I wasn't suggesting that Larry sandbagged. I was wondering how accurately the handicap system captured his golfing ability. Not all that long ago, he was a mid-single-digit golfer.
I've been very reluctant to weigh in here, but I thought I would provide some relevant info, along with my own opinions.
Streelman shot -13 for the tournament by making 15 birdies, 2 bogeys, and 55 pars. That is about as good as a pro partner can do, not only contributing 15 birdies, but also parring virtually every other hole, leaving his erratic amateur partner a lot of leeway. Basically, LF only needed to contribute on 26 out of 72 holes (36%).
- As a team, they shot 58 (-14), 60 (-11), 68 (-4), and 60 (-12).
- Streelman contributed 7, 2, 2, and 4 birdies
- Leaving LF to make 7, 9, 2, and 8 stroke contributions
- By my rough math, this means LF shot approximately (depending on how many birdies/doubles+):
- 83-86 in round 1 (9.6-12.0 diff at spyglass)
- 80-83 in round 2 (9.1-11.8 diff at MPCC)
- 88-91 in round 3 (14.3-16.9 diff at PB)
- 80-83 in round 4 (7.4-10.0 diff at PB)
For a guy that plays 80% or more of his golf from Feb-Aug, who has proven 'potential' to be a low/mid single digit player, but just recently finished his 6 month golf "off-season" I don't see how this is crazy. It isn't sandbagging, in my opinion.
Brian, I don't know much about handicaps, but I believe you made some mistakes above. In particular, I think Larry's lowest possible scores (in theory) are way less than you figured.
First, I read Larry was given a course handicap of 13 for the tournament. Doesn't that mean he got strokes on 13 holes? If so, he could have parred all 20 of the holes he got no strokes on. That leaves 52 holes in the 72-hole tournament.
The team finished -41, and Kevin finished -13. So Larry had to contribute -28. I believe he made one net eagle. That means he made par (net birdie) on 26 more holes. Leaving 25 holes (52 - 26 -1).
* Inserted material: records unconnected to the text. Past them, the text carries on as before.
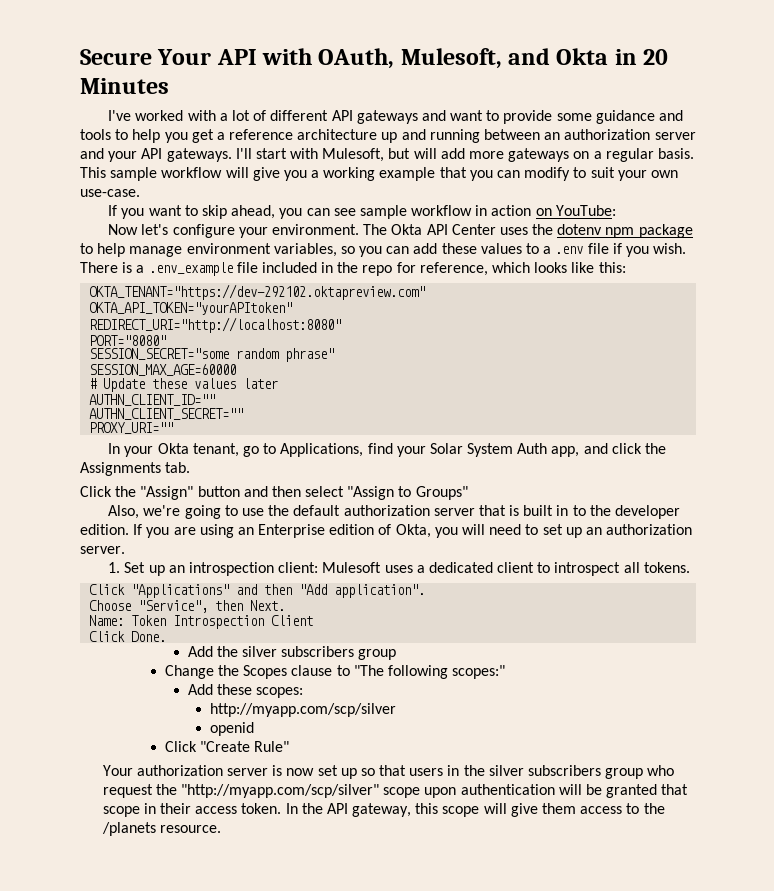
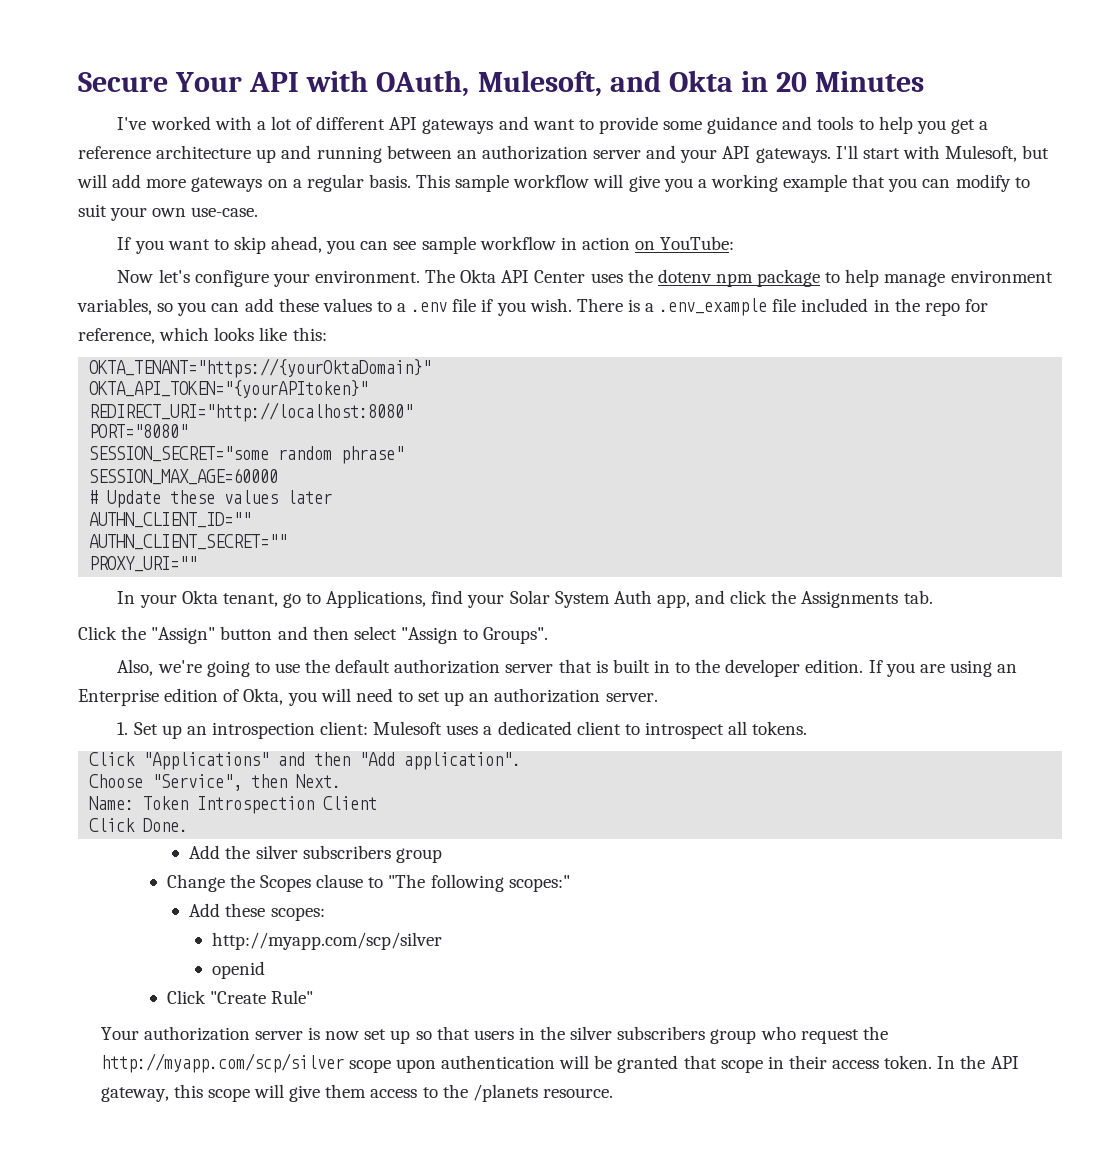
- OKTA_TENANT="https://dev-292102.oktapreview.com"
- OKTA_API_TOKEN="yourAPItoken"
+ OKTA_TENANT="https://{yourOktaDomain}"
+ OKTA_API_TOKEN="{yourAPItoken}"
- Click the "Assign" button and then select "Assign to Groups"
+ Click the "Assign" button and then select "Assign to Groups".
- Your authorization server is now set up so that users in the silver subscribers group who request the "http://myapp.com/scp/silver" scope upon authentication will be granted that scope in their access token.
+ Your authorization server is now set up so that users in the silver subscribers group who request the http://myapp.com/scp/silver scope upon authentication will be granted that scope in their access token.

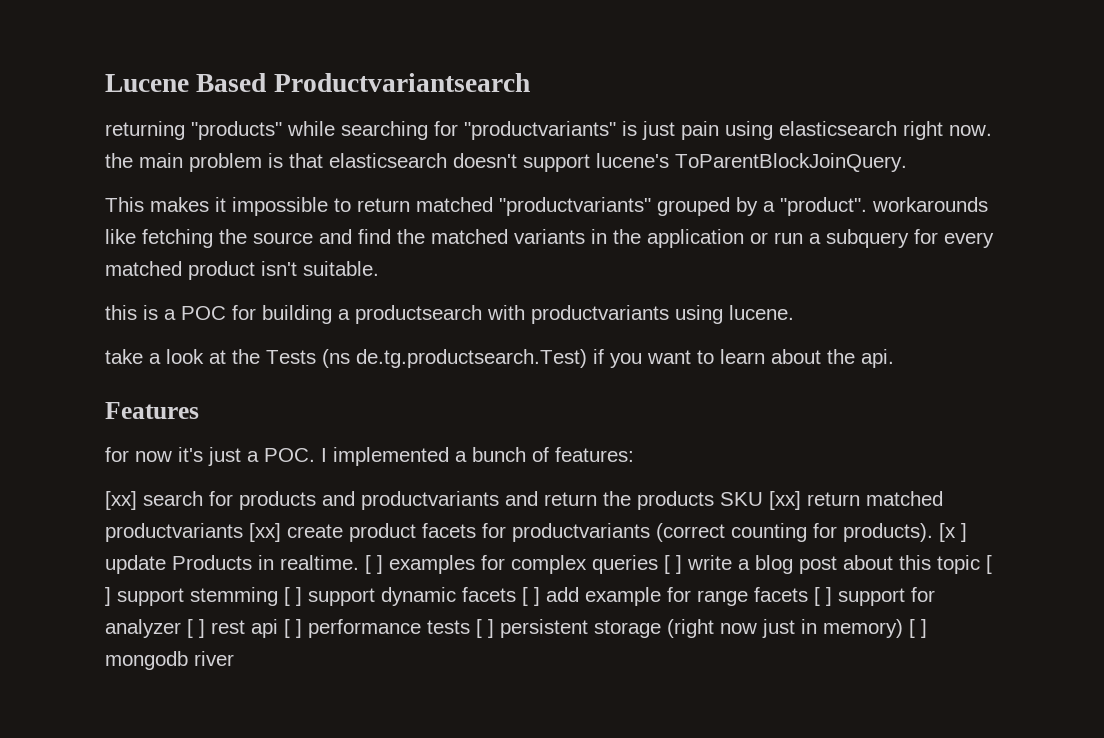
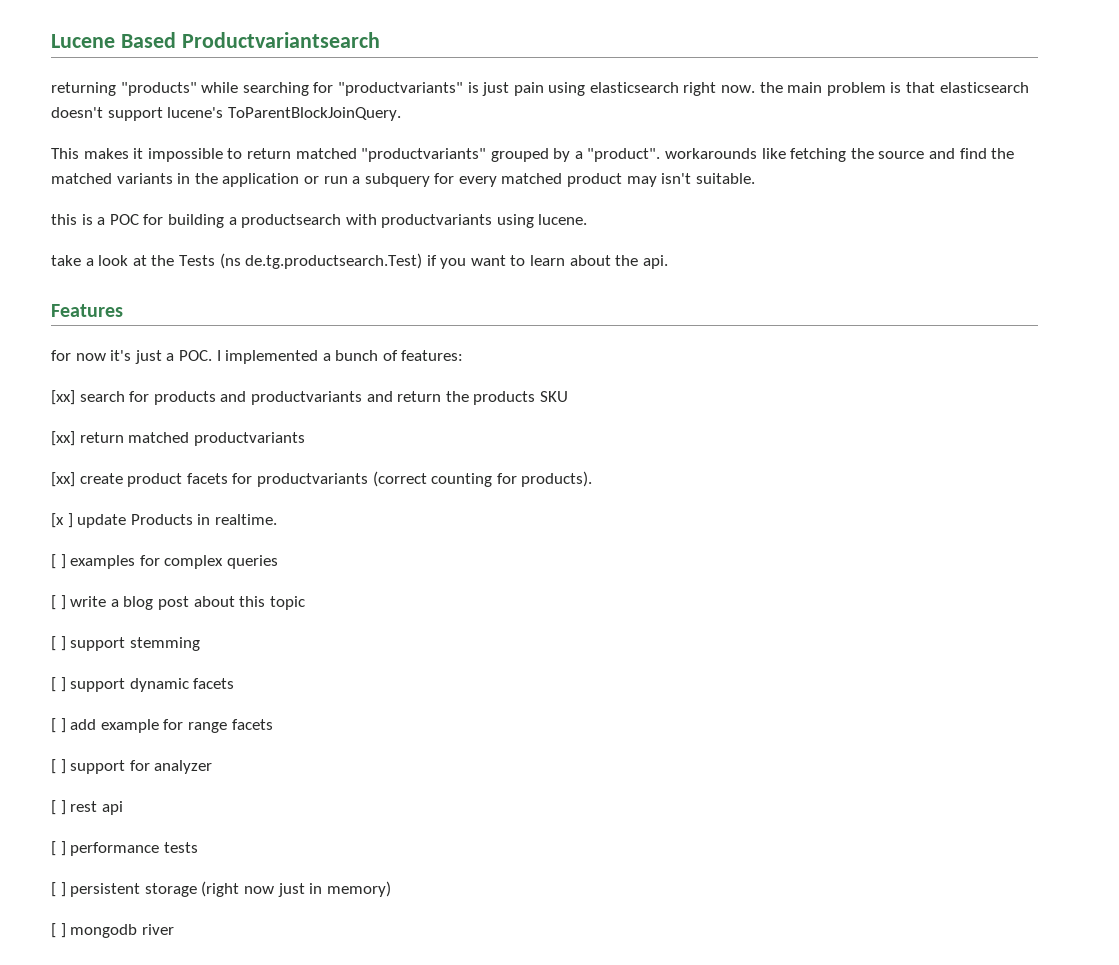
- This makes it impossible to return matched "productvariants" grouped by a "product". workarounds like fetching the source and find the matched variants in the application or run a subquery for every matched product isn't suitable.
+ This makes it impossible to return matched "productvariants" grouped by a "product". workarounds like fetching the source and find the matched variants in the application or run a subquery for every matched product may isn't suitable.
- [xx] search for products and productvariants and return the products SKU [xx] return matched productvariants [xx] create product facets for productvariants (correct counting for products). [x ] update Products in realtime. [ ] examples for complex queries [ ] write a blog post about this topic [ ] support stemming [ ] support dynamic facets [ ] add example for range facets [ ] support for analyzer [ ] rest api [ ] performance tests [ ] persistent storage (right now just in memory) [ ] mongodb river
+ [xx] search for products and productvariants and return the products SKU
+ [xx] return matched productvariants
+ [xx] create product facets for productvariants (correct counting for products).
+ [x ] update Products in realtime.
+ [ ] examples for complex queries
+ [ ] write a blog post about this topic
+ [ ] support stemming
+ [ ] support dynamic facets
+ [ ] add example for range facets
+ [ ] support for analyzer
+ [ ] rest api
+ [ ] performance tests
+ [ ] persistent storage (right now just in memory)
+ [ ] mongodb river

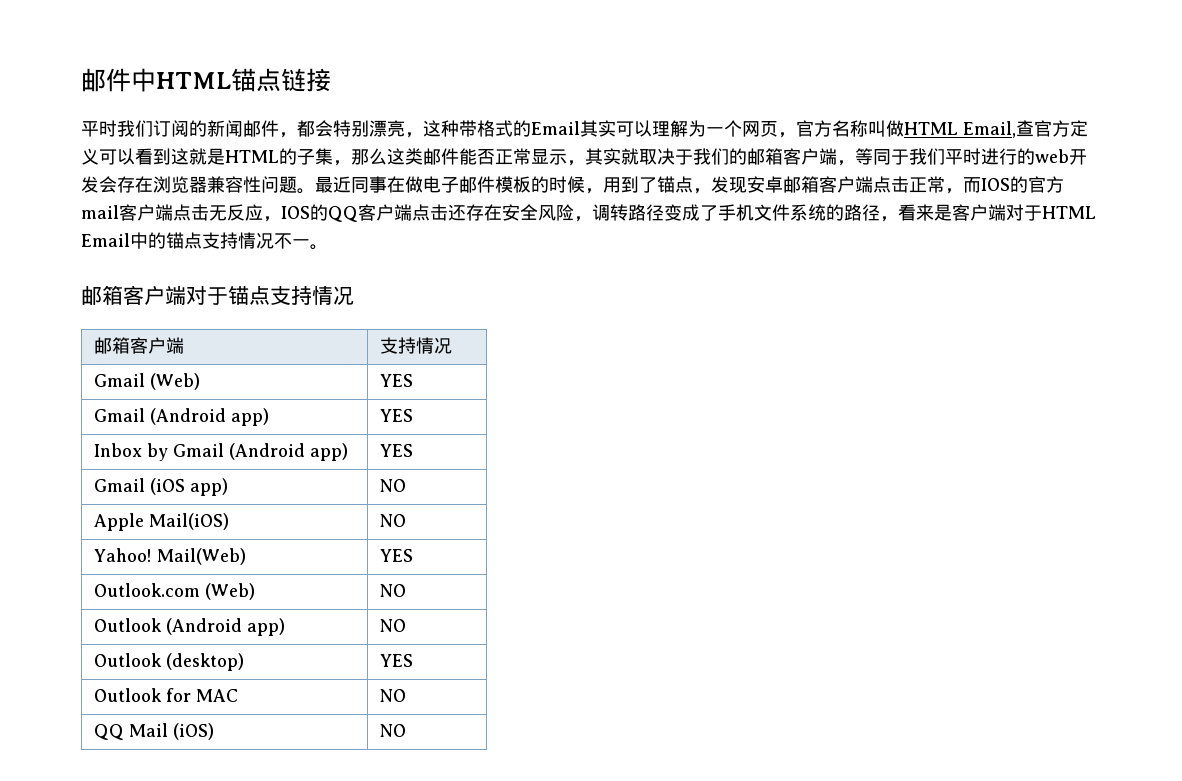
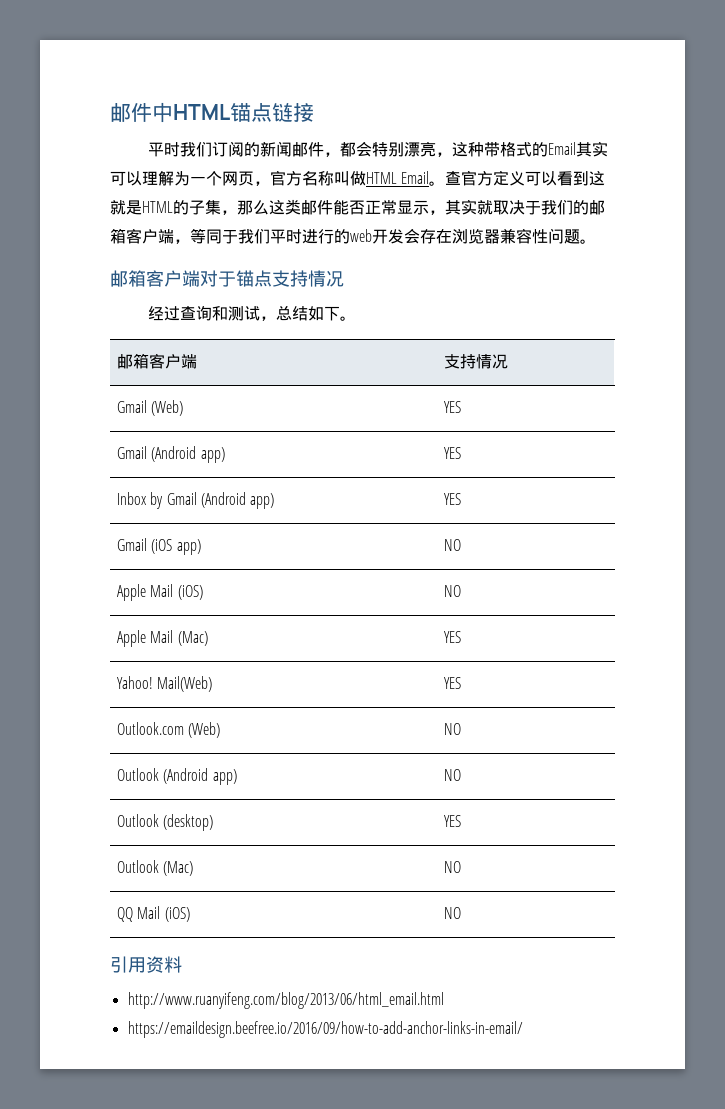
- 平时我们订阅的新闻邮件，都会特别漂亮，这种带格式的Email其实可以理解为一个网页，官方名称叫做HTML Email,查官方定义可以看到这就是HTML的子集，那么这类邮件能否正常显示，其实就取决于我们的邮箱客户端，等同于我们平时进行的web开发会存在浏览器兼容性问题。最近同事在做电子邮件模板的时候，用到了锚点，发现安卓邮箱客户端点击正常，而IOS的官方mail客户端点击无反应，IOS的QQ客户端点击还存在安全风险，调转路径变成了手机文件系统的路径，看来是客户端对于HTML Email中的锚点支持情况不一。
+ 平时我们订阅的新闻邮件，都会特别漂亮，这种带格式的Email其实可以理解为一个网页，官方名称叫做HTML Email。查官方定义可以看到这就是HTML的子集，那么这类邮件能否正常显示，其实就取决于我们的邮箱客户端，等同于我们平时进行的web开发会存在浏览器兼容性问题。
+ 经过查询和测试，总结如下。
- Apple Mail(iOS) | NO
+ Apple Mail (iOS) | NO
+ Apple Mail (Mac) | YES
- Outlook for MAC | NO
+ Outlook (Mac) | NO
+ 引用资料
+ http://www.ruanyifeng.com/blog/2013/06/html_email.html
+ https://emaildesign.beefree.io/2016/09/how-to-add-anchor-links-in-email/

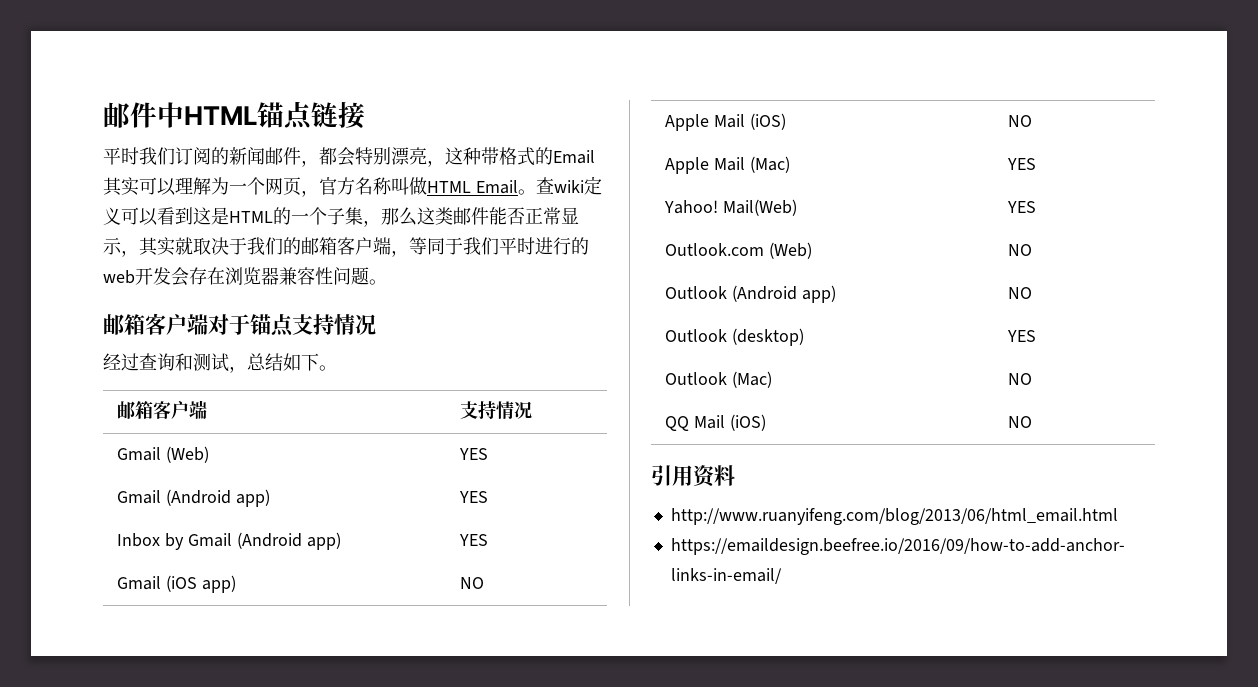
- 查官方定义可以看到这就是HTML的子集，那么这类邮件能否正常显示，其实就取决于我们的邮箱客户端，等同于我们平时进行的web开发会存在浏览器兼容性问题。
+ 查wiki定义可以看到这是HTML的一个子集，那么这类邮件能否正常显示，其实就取决于我们的邮箱客户端，等同于我们平时进行的web开发会存在浏览器兼容性问题。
Kevin made 15 birdies. If every one was on a stroke hole for Larry, Larry could have parred all those as well.
That leaves 12 holes where Larry shot above par. If each was a bogey, he could have averaged 3 over each round. (Actually a tad less due to the eagle.)
I doubt it happened that way, but isn't low-to-mid 70s the best-case scenario for Larry's scoring? Or did I make some mistakes or overlook something?